** Data supplied follows **

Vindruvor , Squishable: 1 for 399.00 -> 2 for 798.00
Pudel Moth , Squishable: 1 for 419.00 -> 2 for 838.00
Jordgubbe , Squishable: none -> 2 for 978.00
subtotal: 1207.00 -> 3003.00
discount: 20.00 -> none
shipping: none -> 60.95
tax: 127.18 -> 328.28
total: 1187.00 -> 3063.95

** End of Data supplied **
** Data supplied follows **

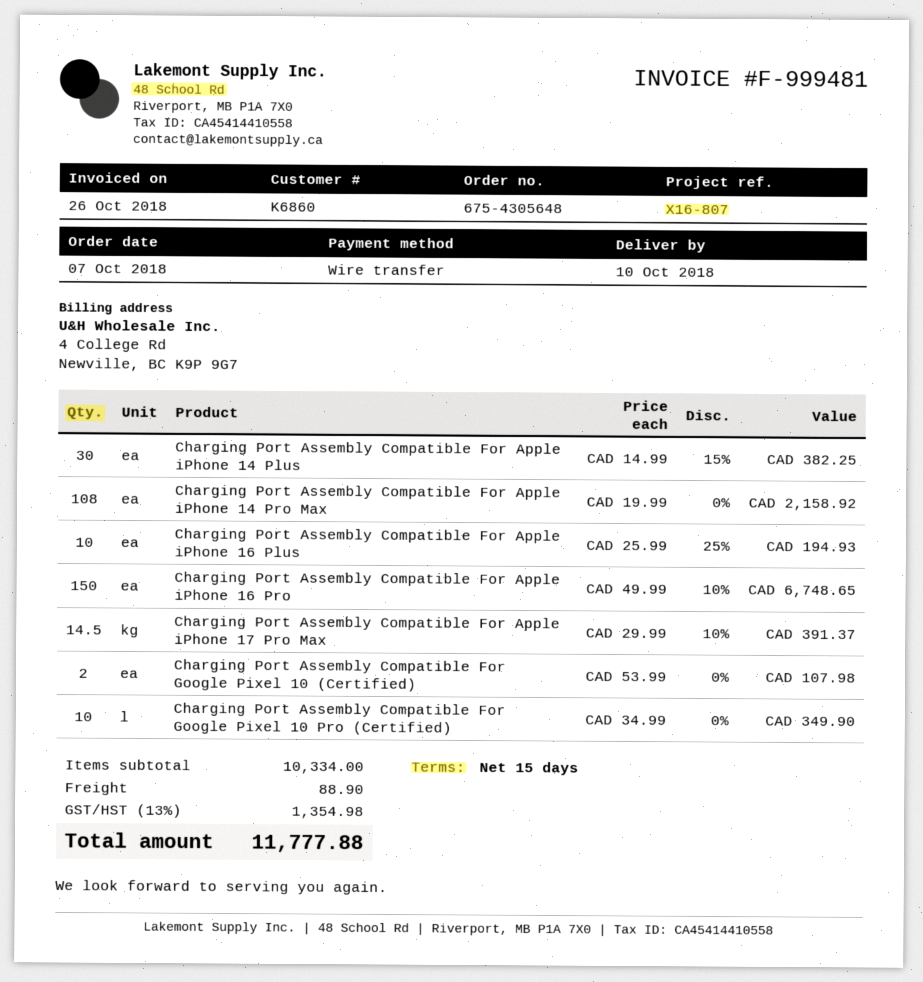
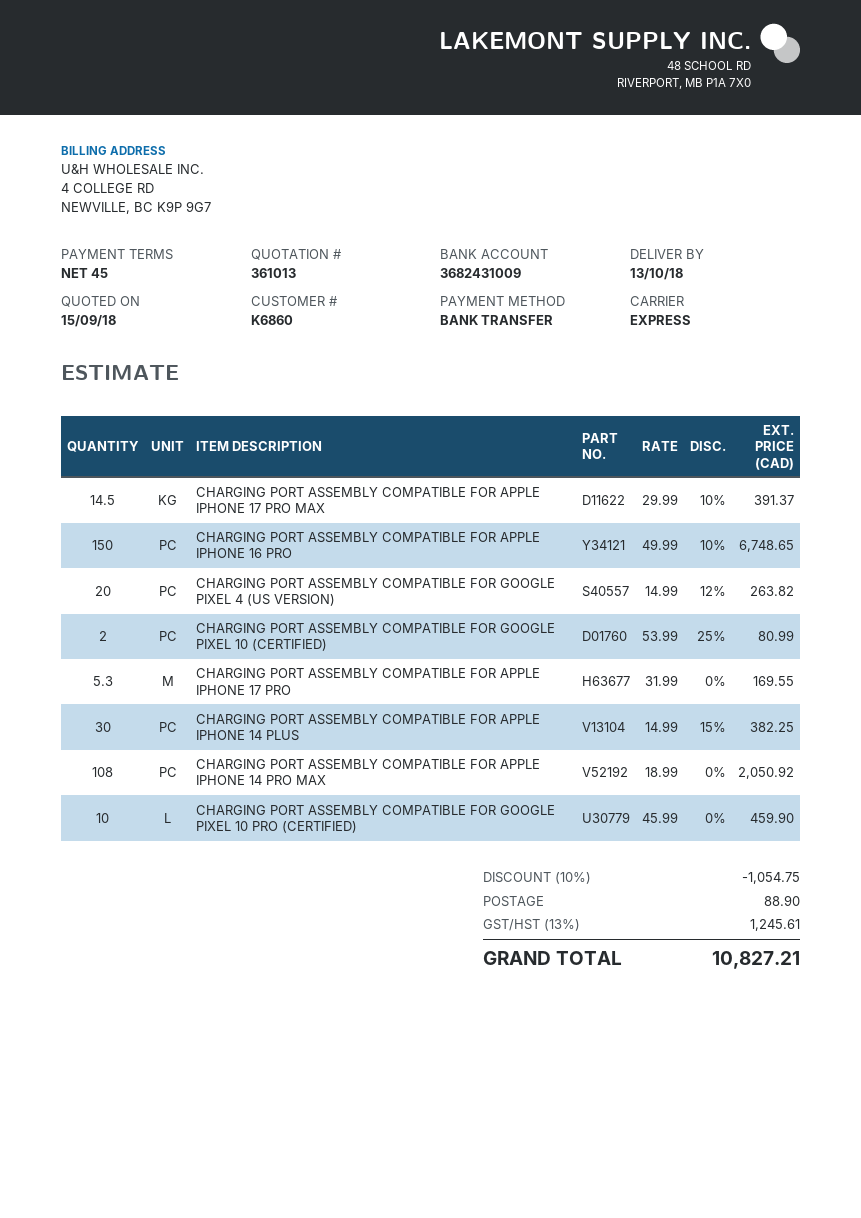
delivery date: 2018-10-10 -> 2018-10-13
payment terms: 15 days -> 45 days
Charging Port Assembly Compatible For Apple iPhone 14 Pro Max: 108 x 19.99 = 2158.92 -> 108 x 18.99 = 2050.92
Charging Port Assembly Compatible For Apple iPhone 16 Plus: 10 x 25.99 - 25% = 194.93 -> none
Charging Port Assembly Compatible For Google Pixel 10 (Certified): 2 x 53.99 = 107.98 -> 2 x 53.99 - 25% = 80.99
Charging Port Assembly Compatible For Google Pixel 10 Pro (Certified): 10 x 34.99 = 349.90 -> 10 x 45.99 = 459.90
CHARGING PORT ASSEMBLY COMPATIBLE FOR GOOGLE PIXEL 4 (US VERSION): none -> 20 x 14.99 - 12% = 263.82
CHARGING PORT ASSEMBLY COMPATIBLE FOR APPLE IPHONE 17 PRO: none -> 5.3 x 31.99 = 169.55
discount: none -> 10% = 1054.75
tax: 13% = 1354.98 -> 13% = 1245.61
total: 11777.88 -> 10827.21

** End of Data supplied **

◆ Task prompt ◆
What you return must be an exact retyping of the lines above starting at the line with "Charging Port Assembly Compatible For Apple iPhone 14" and ending at the line with "Charging Port Assembly Compatible For Google Pixel 10 Pro", and nothing besides.

◆ Written response ◆
Charging Port Assembly Compatible For Apple iPhone 14 Pro Max: 108 x 19.99 = 2158.92 -> 108 x 18.99 = 2050.92
Charging Port Assembly Compatible For Apple iPhone 16 Plus: 10 x 25.99 - 25% = 194.93 -> none
Charging Port Assembly Compatible For Google Pixel 10 (Certified): 2 x 53.99 = 107.98 -> 2 x 53.99 - 25% = 80.99
Charging Port Assembly Compatible For Google Pixel 10 Pro (Certified): 10 x 34.99 = 349.90 -> 10 x 45.99 = 459.90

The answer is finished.